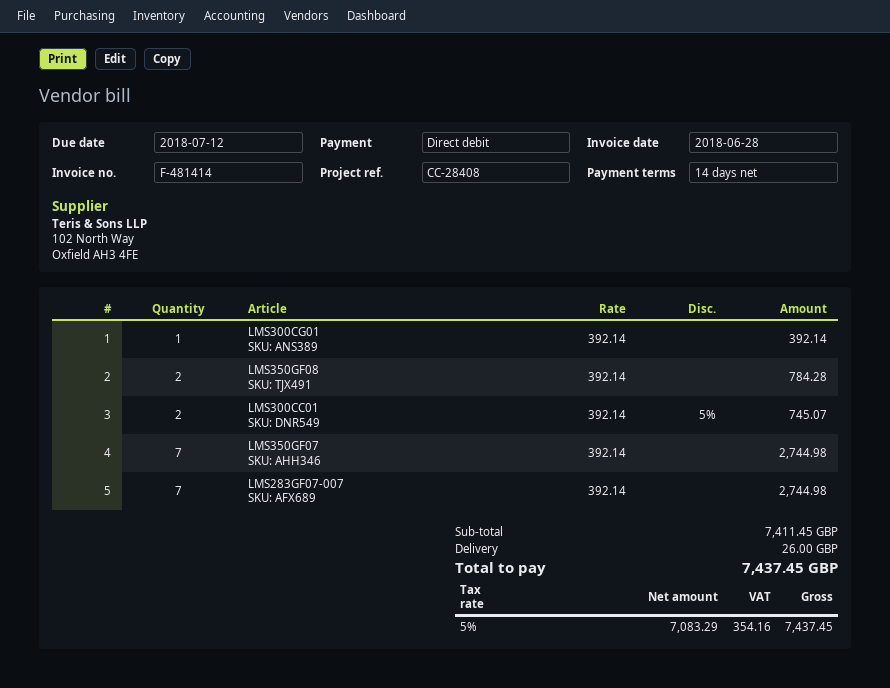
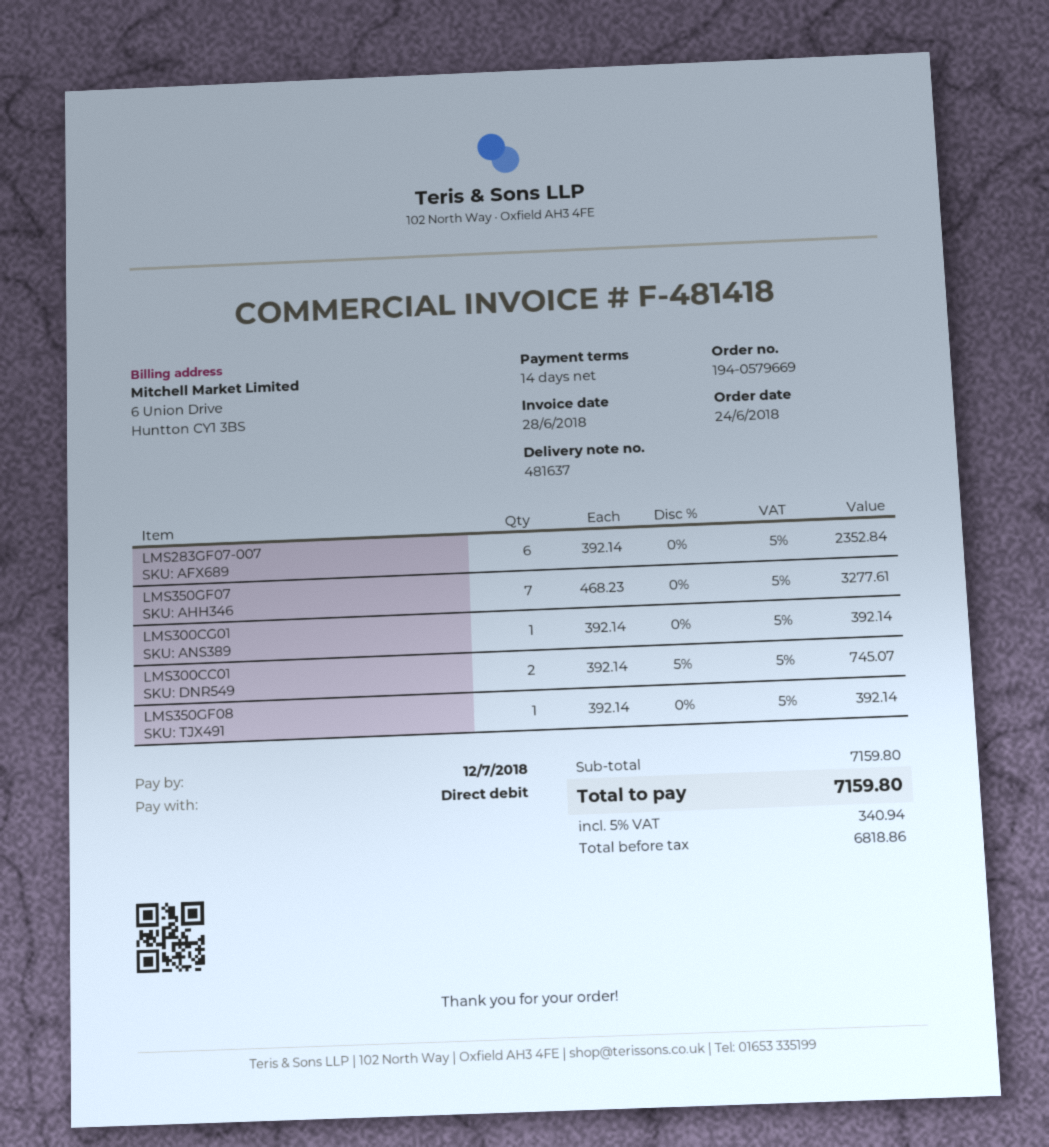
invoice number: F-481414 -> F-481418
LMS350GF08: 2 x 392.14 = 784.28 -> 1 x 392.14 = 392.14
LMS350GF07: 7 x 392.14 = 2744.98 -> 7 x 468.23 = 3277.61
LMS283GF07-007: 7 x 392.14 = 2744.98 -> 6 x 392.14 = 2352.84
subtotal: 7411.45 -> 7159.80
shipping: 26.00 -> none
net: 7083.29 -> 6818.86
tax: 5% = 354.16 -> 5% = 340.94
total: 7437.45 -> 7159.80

**Work request**
Retype all of the data above word for word, excluding the pictures.

**Exercise result**
invoice number: F-481414 -> F-481418
LMS350GF08: 2 x 392.14 = 784.28 -> 1 x 392.14 = 392.14
LMS350GF07: 7 x 392.14 = 2744.98 -> 7 x 468.23 = 3277.61
LMS283GF07-007: 7 x 392.14 = 2744.98 -> 6 x 392.14 = 2352.84
subtotal: 7411.45 -> 7159.80
shipping: 26.00 -> none
net: 7083.29 -> 6818.86
tax: 5% = 354.16 -> 5% = 340.94
total: 7437.45 -> 7159.80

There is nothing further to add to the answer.